Volvo 940GLEは、1996年12月に5年落ち、4.5万kmの中古で買った。
2003年9月に買い換えるまでの7年、約6万km使った。
オドメータは10万kmを超えたところで手放したが、20万kmは大丈夫などと言われていたVolvoにしては走行距離の少ないほうだといっていいと思う。
手放した理由は、天井の内張りが垂れ下がってきたこと。内張りと天井の間のウレタンフォームが劣化して剥がれ、後ろのほうが垂れ下がってしまい、後方視界の半分を隠してしまうような状況になった。
これがなければ、特に買い替えを意識することもなかったように思う。塗装の状態も悪くはなかったし、オイル漏れも特になかった。

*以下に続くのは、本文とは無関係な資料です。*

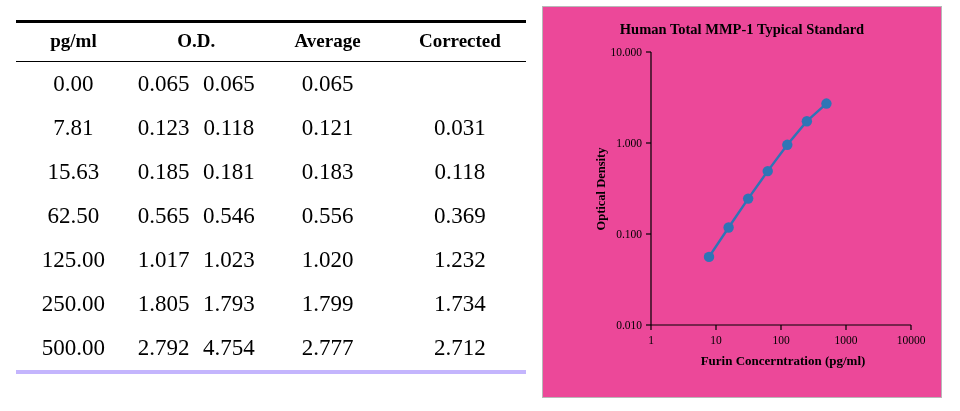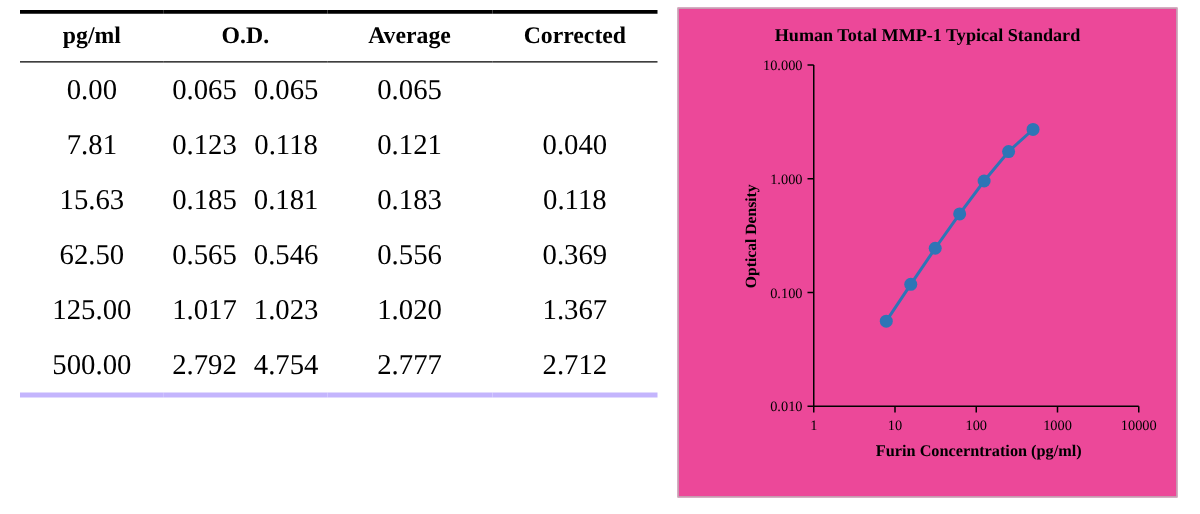--- a/index.html
+++ b/index.html
@@ -26,7 +26,7 @@
   
   .table-panel {
     width: 540px;
-    padding: 8px 10px 0 10px;
+    padding: 20px 10px 0 10px;
     box-sizing: border-box;
   }
   table.std-table {

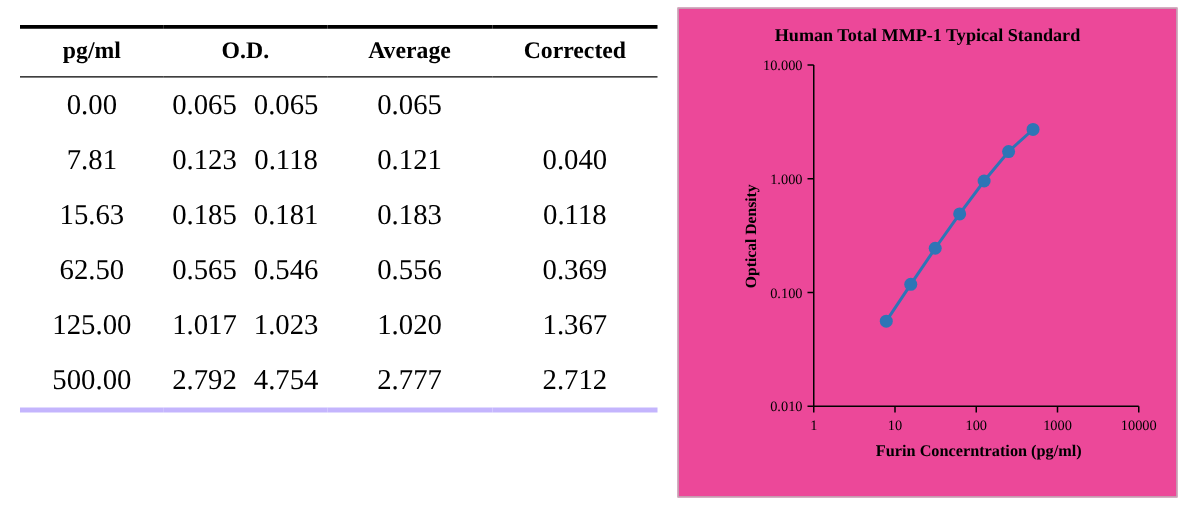--- a/index.html
+++ b/index.html
@@ -134,7 +134,7 @@
           <td>0.123</td>
           <td>0.118</td>
           <td>0.121</td>
-          <td>0.040</td>
+          <td>0.031</td>
         </tr>
         <tr>
           <td>15.63</td>

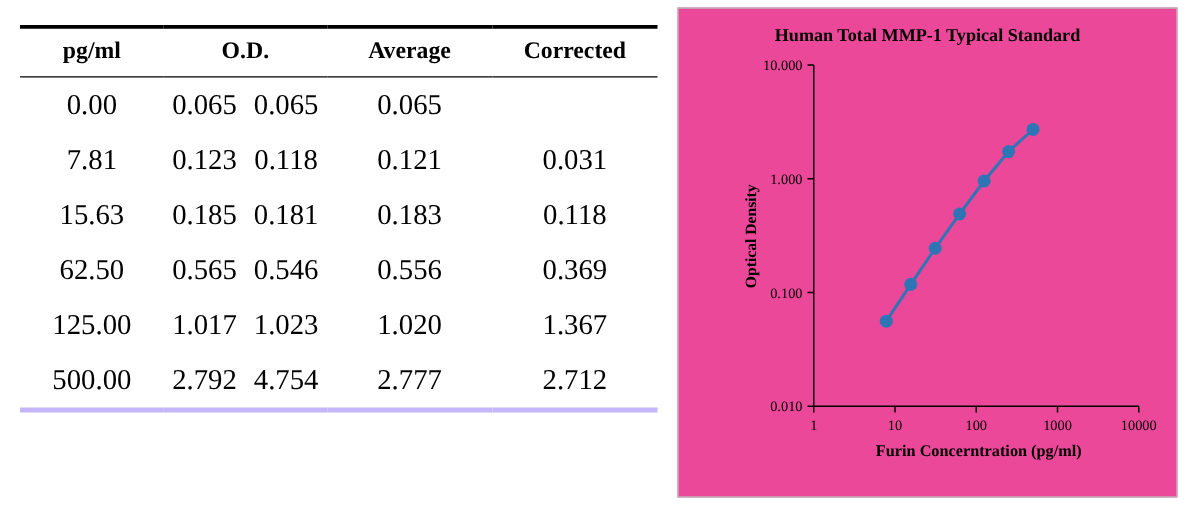--- a/index.html
+++ b/index.html
@@ -155,7 +155,7 @@
           <td>1.017</td>
           <td>1.023</td>
           <td>1.020</td>
-          <td>1.367</td>
+          <td>1.232</td>
         </tr>
         <tr>
           <td>500.00</td>

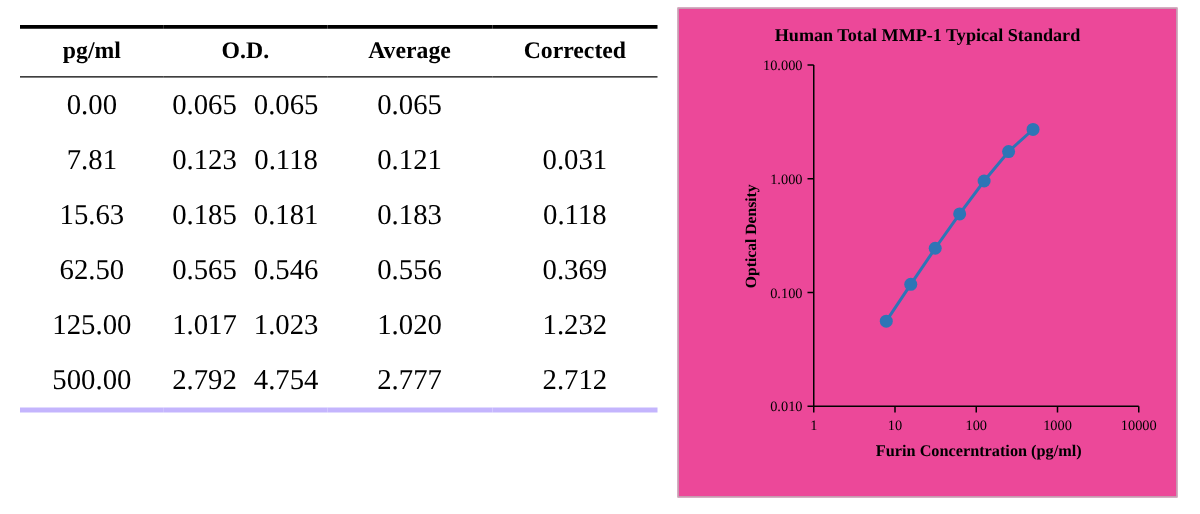--- a/index.html
+++ b/index.html
@@ -156,6 +156,13 @@
           <td>1.023</td>
           <td>1.020</td>
           <td>1.232</td>
+        </tr>
+        <tr>
+          <td>250.00</td>
+          <td>1.805</td>
+          <td>1.793</td>
+          <td>1.799</td>
+          <td>1.734</td>
         </tr>
         <tr>
           <td>500.00</td>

この車の長所は、最小回転半径5mと、大きく見えるわりには結構小回りがきき、取り回しがとても楽であることと、トランクがとても広く、荷物がたっぷり積み込めること。次に買ったアバロンでもトランクが大きいという定評があったが、940のトランクに慣れた身からすると、これで大きいのかいな、などと思ってしまった。
一方の特徴は、重い、非力、うるさい、である。
でも、「この車は頑丈なのだ」と、思い込ませてくれる不思議な車だった。
実際に頑丈なのかどうかは、ぶつかったことがないので分からないが、購入にあたっては家族の安全を優先して選んだ結果、この車にたどりついた。
きびきびとした走りなどというものは期待できない。
「まぁ、そうは言ってもさぁ。そんなに力はないんだしぃ」などとドライバの意見など無視するがごとき車に、いつしかドライバは心地よい諦めの境地に至る。よくできたシートに身を預け、まったりと、穏やかなドライブを楽しむ。
これがVOLVO流、なんだろうと思う。
要するに、あんまり走らないけど、実用車としては徹底している。これでももう少し静かなら言うこともないのだが、このエンジン、やたらと騒々しかった。
DOHC2300cc。1.4tの車重に対して出力150ps(110kW)。トルクは20.3kgm(199Nm)。
カタログ値だけで見れば、決して鈍重を連想させる値ではないし、実際、高速での伸びも悪くはない。こんな格好をしていながら、150kmを超えるような速度でも浮き上がってふわふわするような感覚はない。シートも確かによくできており、長時間乗っていても腰が痛くなることもない。シートのよさや高速での安定性が長距離でのドライバの負担を軽減してくれる。これも安全に走らせるというコンセプトの表れかと、ついつい感心してしまう車だった。。